La première lecture pourrait être appelée d’extériorité
absente ou perdue et ne peut alors que nous faire conclure à
une absence de référence, à une anomie. L’extériorité
perdue est la position que nous retrouvons chez ceux qui décrient
la fin de la hiérarchie, les nostalgiques de l’ordre
ancien, les prophètes de la décadence. L’extériorité
absente est la position de ceux qui se donnent cette libération
comme programme et progrès en pouvant méconnaître
les difficultés spécifiques qu’une telle mutation
engendre.

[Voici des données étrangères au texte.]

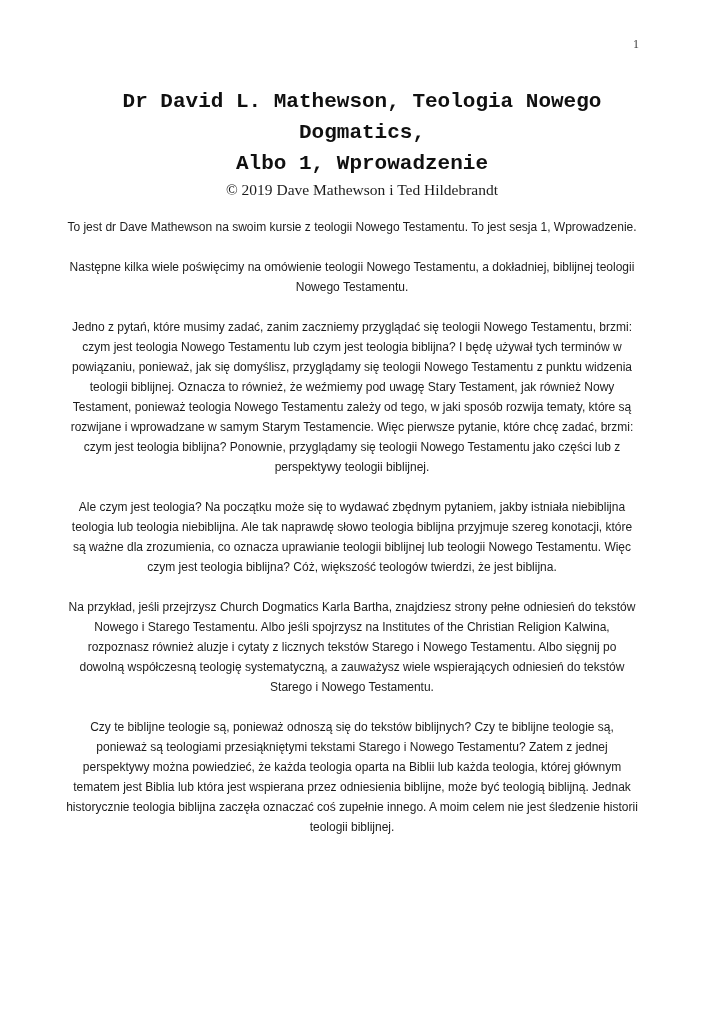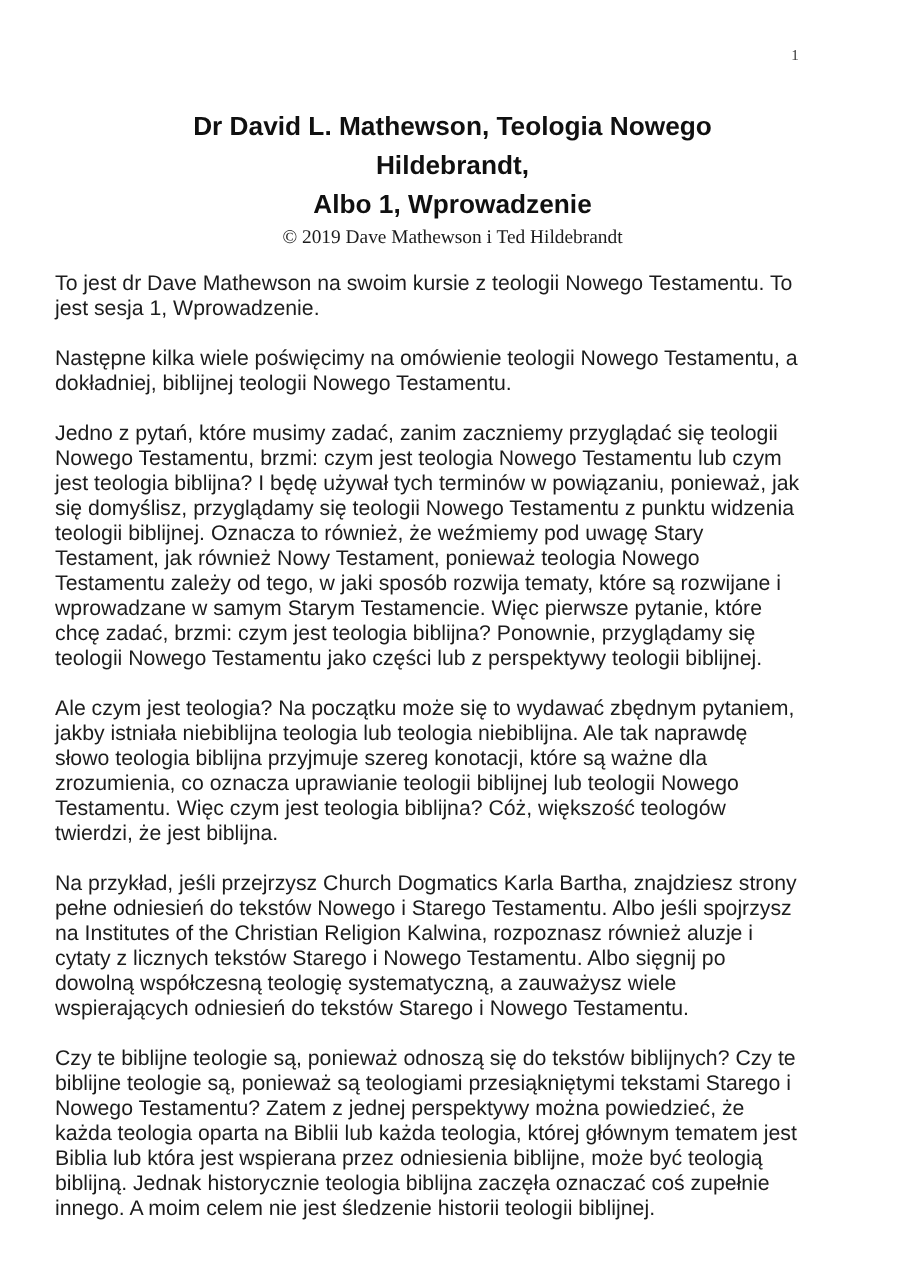--- a/index.html
+++ b/index.html
@@ -35,6 +35,7 @@
     line-height: 31px;
     color: #101010;
     letter-spacing: 0px;
+    font-family: Liberation Mono, monospace;
   }
   .copyright {
     font-family: "Liberation Serif", serif;

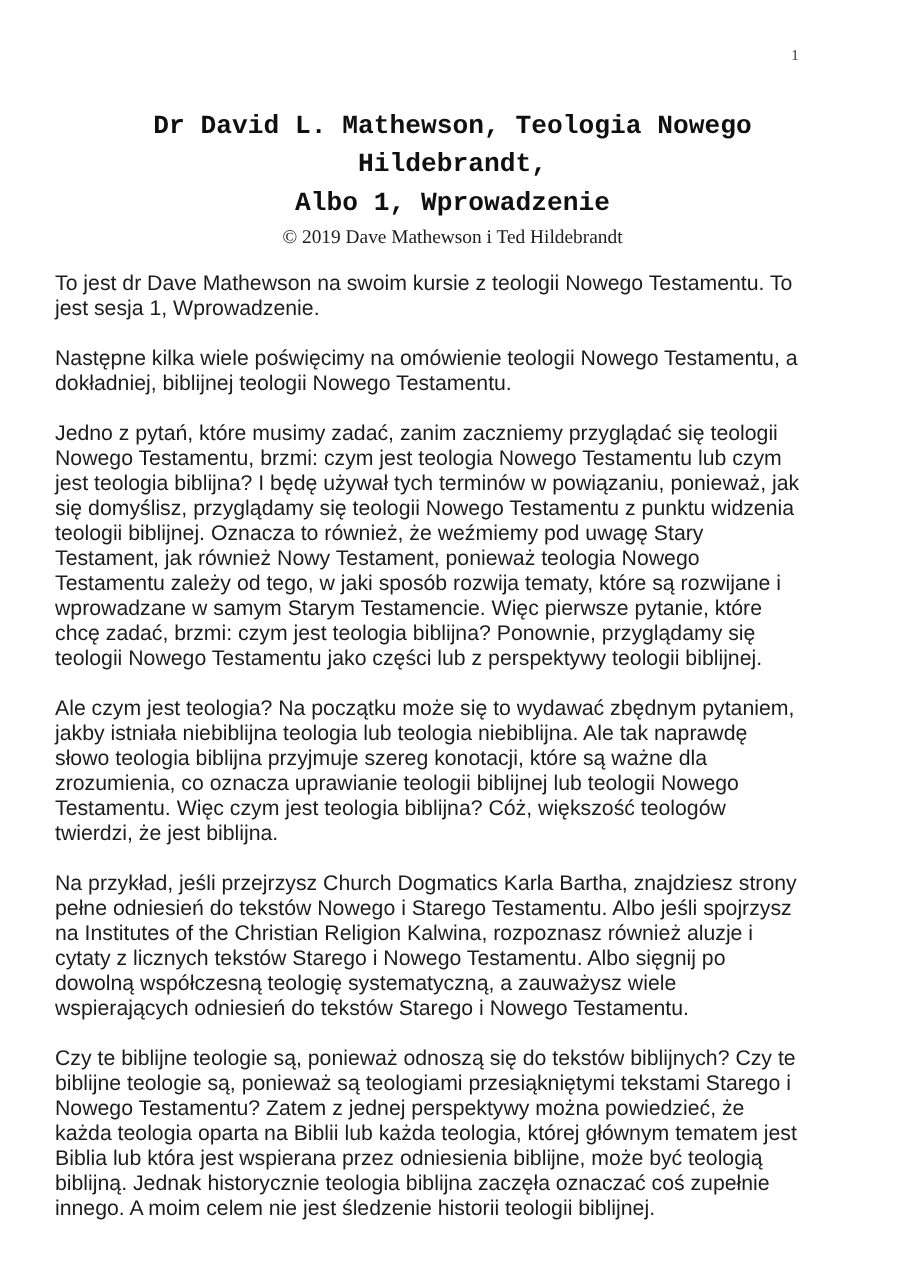--- a/index.html
+++ b/index.html
@@ -64,7 +64,7 @@
 
   <div class="title-block">
     <div class="title-line">Dr David L. Mathewson, Teologia Nowego</div>
-    <div class="title-line">Hildebrandt,</div>
+    <div class="title-line">Dogmatics,</div>
     <div class="title-line">Albo 1, Wprowadzenie</div>
     <div class="copyright">© 2019 Dave Mathewson i Ted Hildebrandt</div>
   </div>

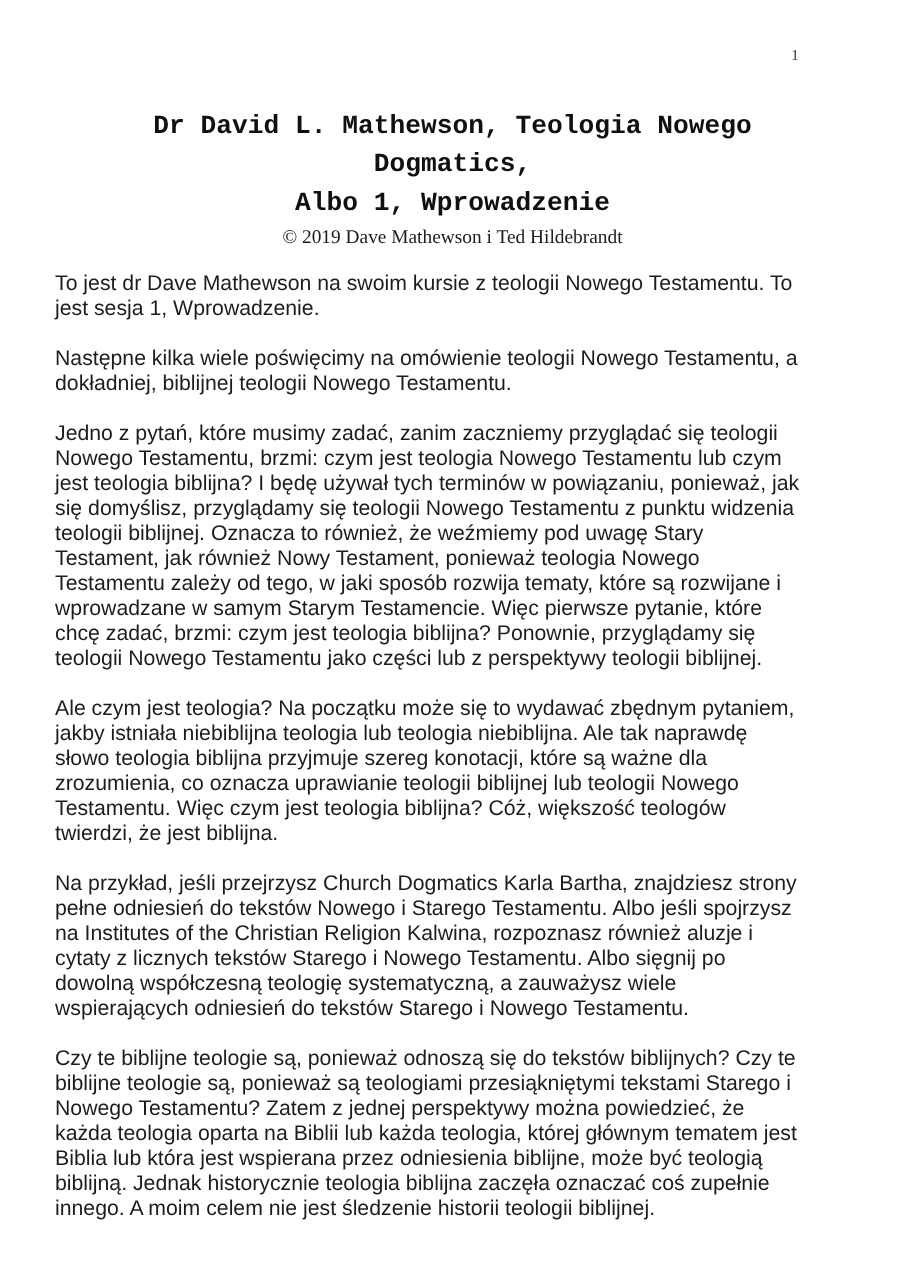--- a/index.html
+++ b/index.html
@@ -45,10 +45,10 @@
     margin-top: 1px;
   }
   .body-text {
-    margin: 17px 84px 0 44px;
-    font-size: 17px;
+    margin: 17px 84px 0 64px;
+    font-size: 12px;
     line-height: 20px;
-    text-align: left;
+    text-align: center;
   }
   .body-text p {
     margin: 0 0 20px 0;

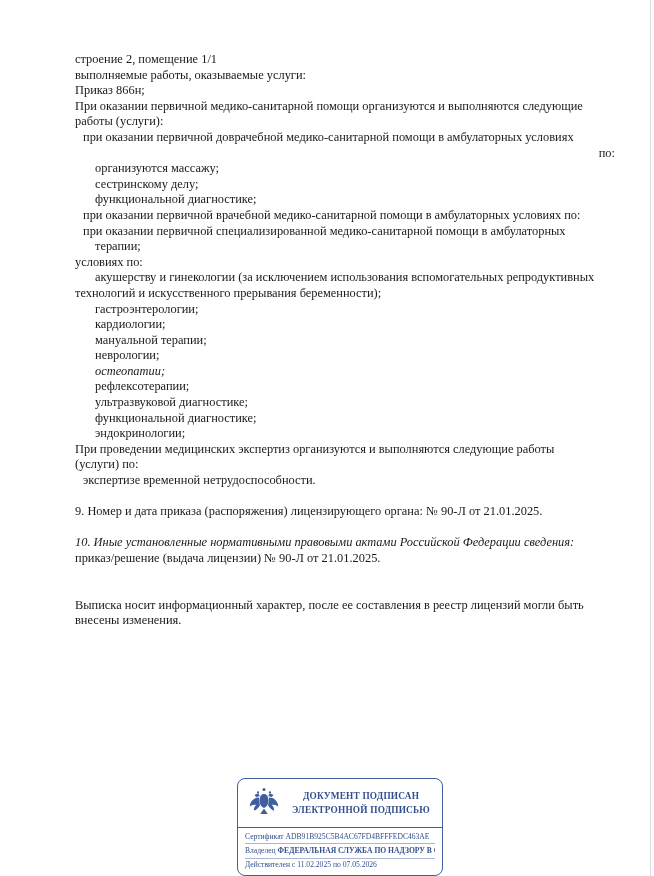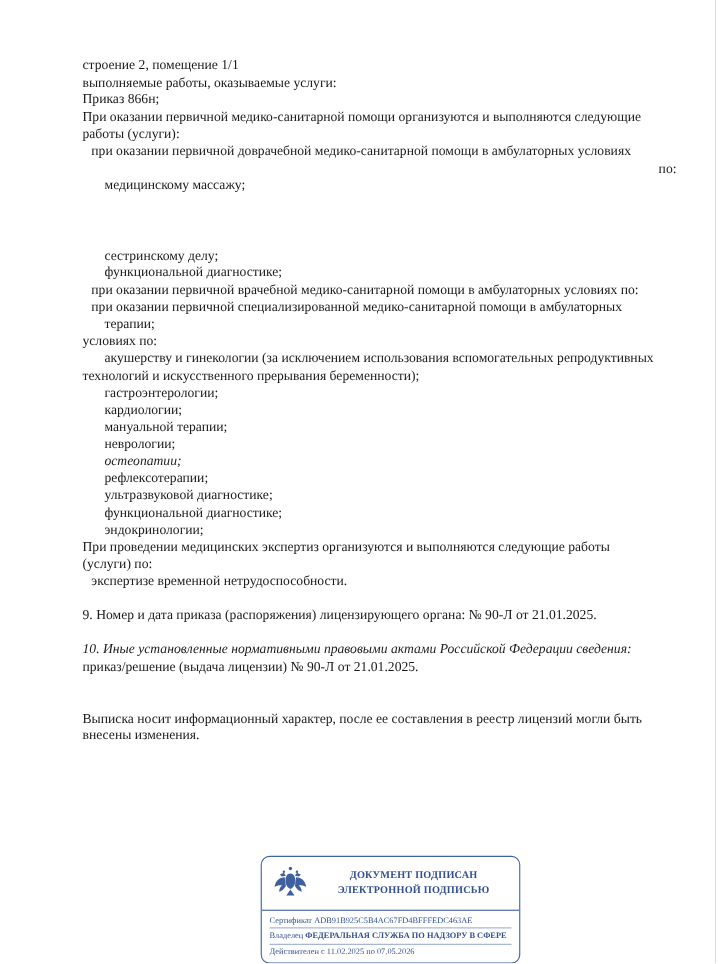--- a/index.html
+++ b/index.html
@@ -63,7 +63,7 @@
       <div class="doc-line" style="padding-left: 0px;">работы (услуги):</div>
       <div class="doc-line" style="padding-left: 8px;">при оказании первичной доврачебной медико-санитарной помощи в амбулаторных условиях</div>
       <div class="doc-line" style="padding-left: 0px; text-align: right;">по:</div>
-      <div class="doc-line" style="padding-left: 20px;">медицинскому массажу;</div>
+      <div class="doc-line" style="padding-left: 20px;">организуются массажу;</div>
       <div class="doc-line" style="padding-left: 20px; margin-top: 48px;">сестринскому делу;</div>
       <div class="doc-line" style="padding-left: 20px;">функциональной диагностике;</div>
       <div class="doc-line" style="padding-left: 8px; font-family: Liberation Serif, serif;">при оказании первичной врачебной медико-санитарной помощи в амбулаторных условиях по:</div>

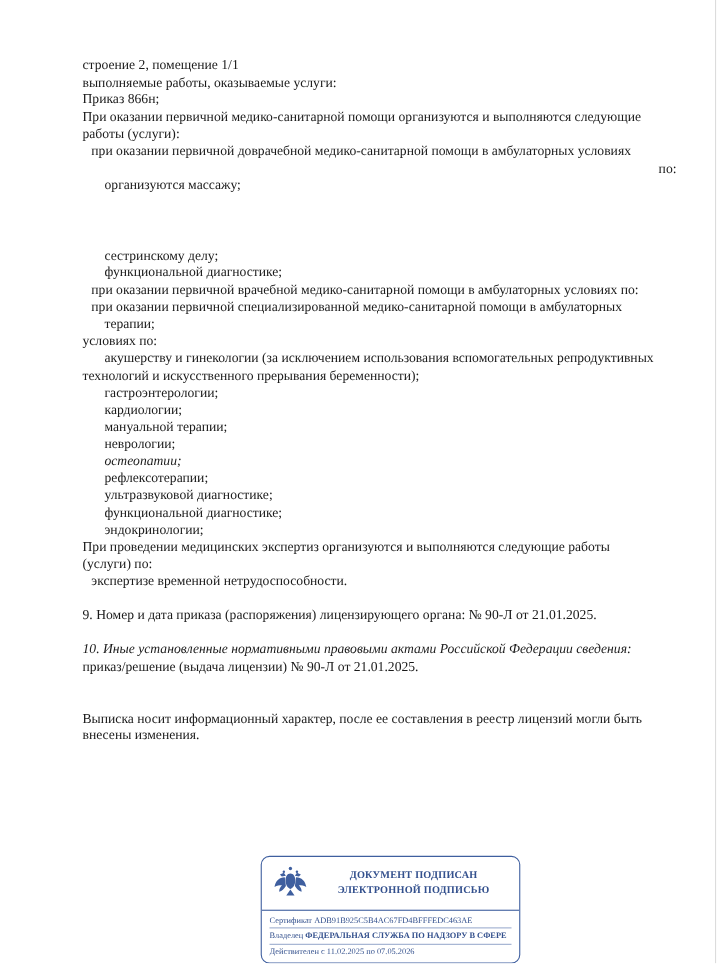--- a/index.html
+++ b/index.html
@@ -64,7 +64,7 @@
       <div class="doc-line" style="padding-left: 8px;">при оказании первичной доврачебной медико-санитарной помощи в амбулаторных условиях</div>
       <div class="doc-line" style="padding-left: 0px; text-align: right;">по:</div>
       <div class="doc-line" style="padding-left: 20px;">организуются массажу;</div>
-      <div class="doc-line" style="padding-left: 20px; margin-top: 48px;">сестринскому делу;</div>
+      <div class="doc-line" style="padding-left: 20px;">сестринскому делу;</div>
       <div class="doc-line" style="padding-left: 20px;">функциональной диагностике;</div>
       <div class="doc-line" style="padding-left: 8px; font-family: Liberation Serif, serif;">при оказании первичной врачебной медико-санитарной помощи в амбулаторных условиях по:</div>
       <div class="doc-line" style="padding-left: 8px;">при оказании первичной специализированной медико-санитарной помощи в амбулаторных</div>

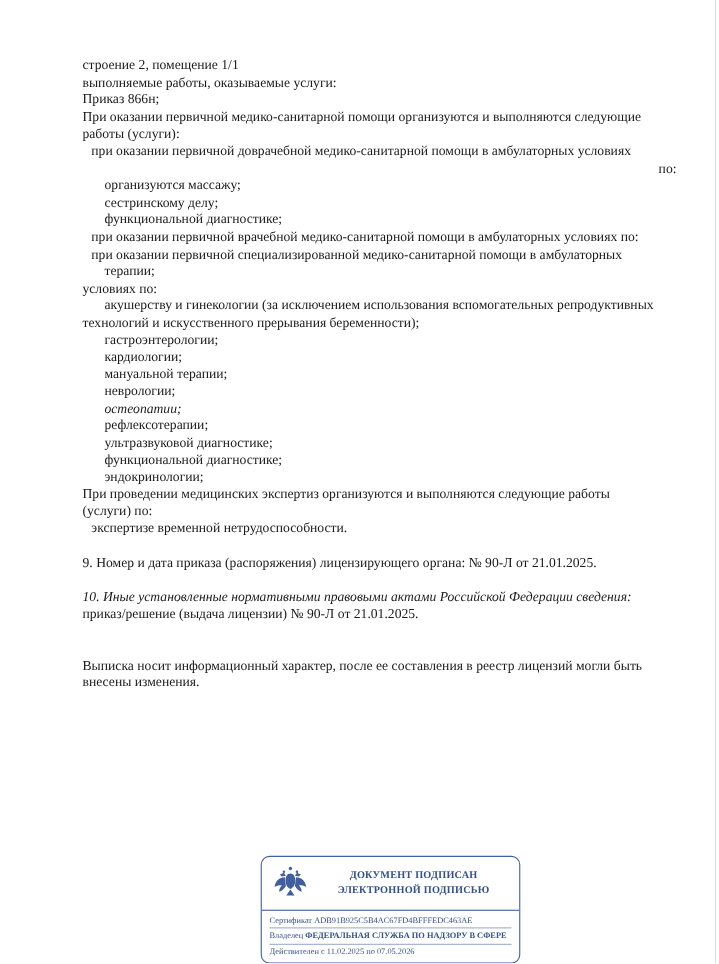--- a/index.html
+++ b/index.html
@@ -21,7 +21,7 @@
   }
   .doc-line{white-space:nowrap;min-height:15.6px;}
   .stamp{
-    position:absolute;left:237px;top:778px;width:236px;
+    position:absolute;left:237px;top:778px;width:206px;
     border:1.6px solid var(--accent,#3f5f9f);
     border-radius:8px;
     color:var(--accent-text,#33508d);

La seconde lecture que nous pourrions appeler d’extériorité
située ou limitée ne nous livre plus à une
extériorité dont la sub-stance serait dite une fois
pour toutes et qui, du fait de cette position d’exception,
pouvait échapper à la loi que par ailleurs elle promouvait.
Elle invite en revanche à ne plus anticiper la participation
des acteurs mais à induire et à construire une extériorité
toujours en vigueur où celui qui occupe la place d’exception
est lui-même soumis à la loi qu’il promeut.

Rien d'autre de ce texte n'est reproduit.